The vast majority of coding variants are rare, and assessment of the contribution of rare variants is hampered by low statistical power and limited functional data. Elucidating the molecular mechanisms linking a mutation’s impact with phenotype is very often non-trivial, and functional interpretation of mutation data has consequently lagged behind generation of the data from modern high-throughput techniques. This is complicated by the multitude of effects a mutation may have on a proteins function
We have developed a suite of programs that uses graph-based signatures to represent the wild-type environment of a residue in order to predict the effects of a mutation on protein stability and affinity for protein partners, nucleic acids, metal ions and small molecules, including drugs and ligands. We present here a novel knowledge-guided integrated, scalable computational workflow designed to evaluate the effects of missense mutations on protein structure and interactions, and associate these effects with phenotypic data.
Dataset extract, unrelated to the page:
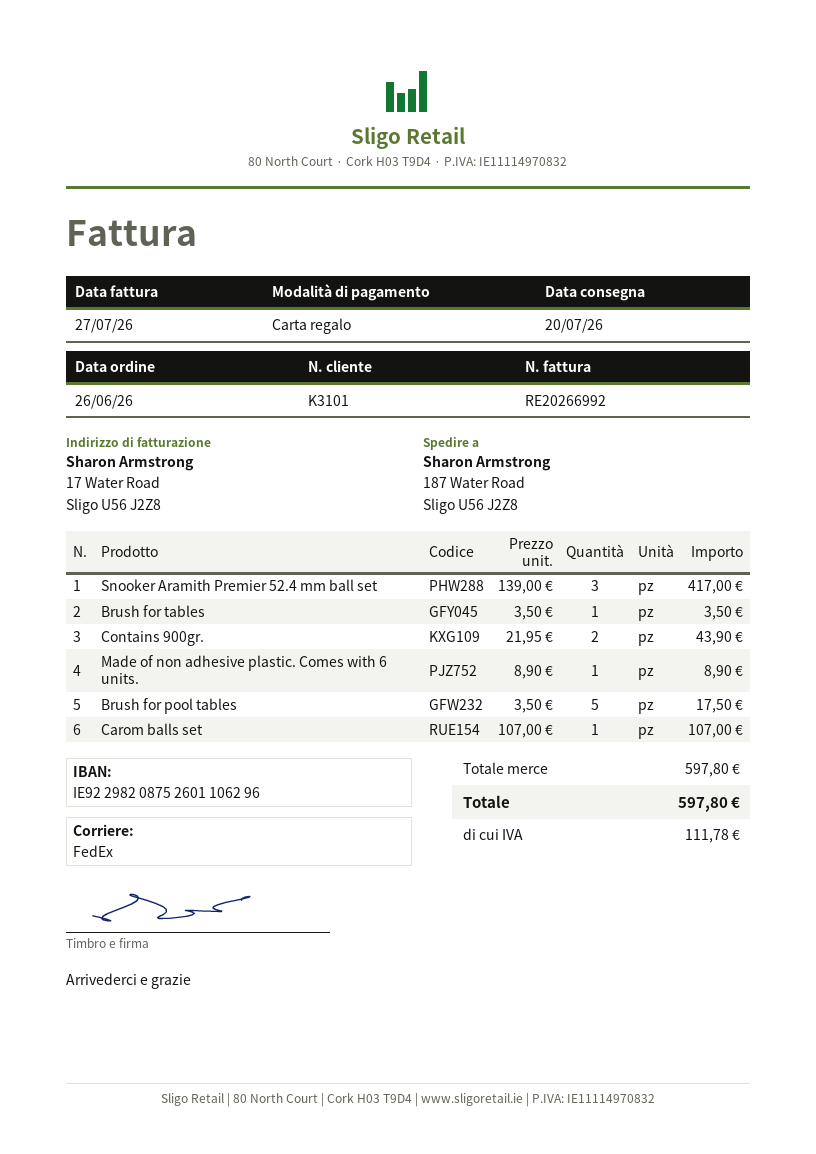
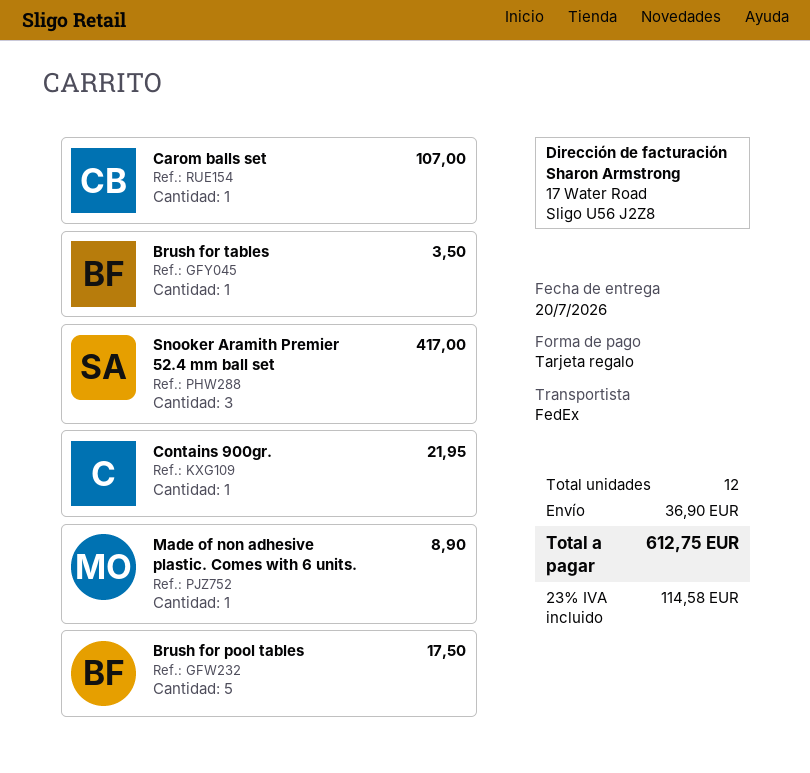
Contains 900gr.: 2 for 43.90 -> 1 for 21.95
shipping: none -> 36.90
tax: 111.78 -> 114.58
total: 597.80 -> 612.75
Using this pipeline, we have analysed hundreds of mutations generated in saturation mutagenesis studies of DBR1 and Gal4 and show that the experimental phenotypes correlate well with the predictions for over 80% of the mutations. This methodology has also allowed us to correlate mutations in VHL with the risk of developing renal cell carcinoma to guide patient treatment; analysis of the consequences of mutations in the Mendelian disease Alkaptonuria, which are being used to guide clinical trial analysis; and led to the automatic characterisation of drug resistance mutations from whole-genomic sequencing of Tuberculosis.
These examples highlight that structural bioinformatics tools, when applied in a systematic, integrated way, can provide a powerful and scalable approach for predicting structural and functional consequences of mutations in order to reveal molecular mechanisms leading to clinical and experimental phenotypes.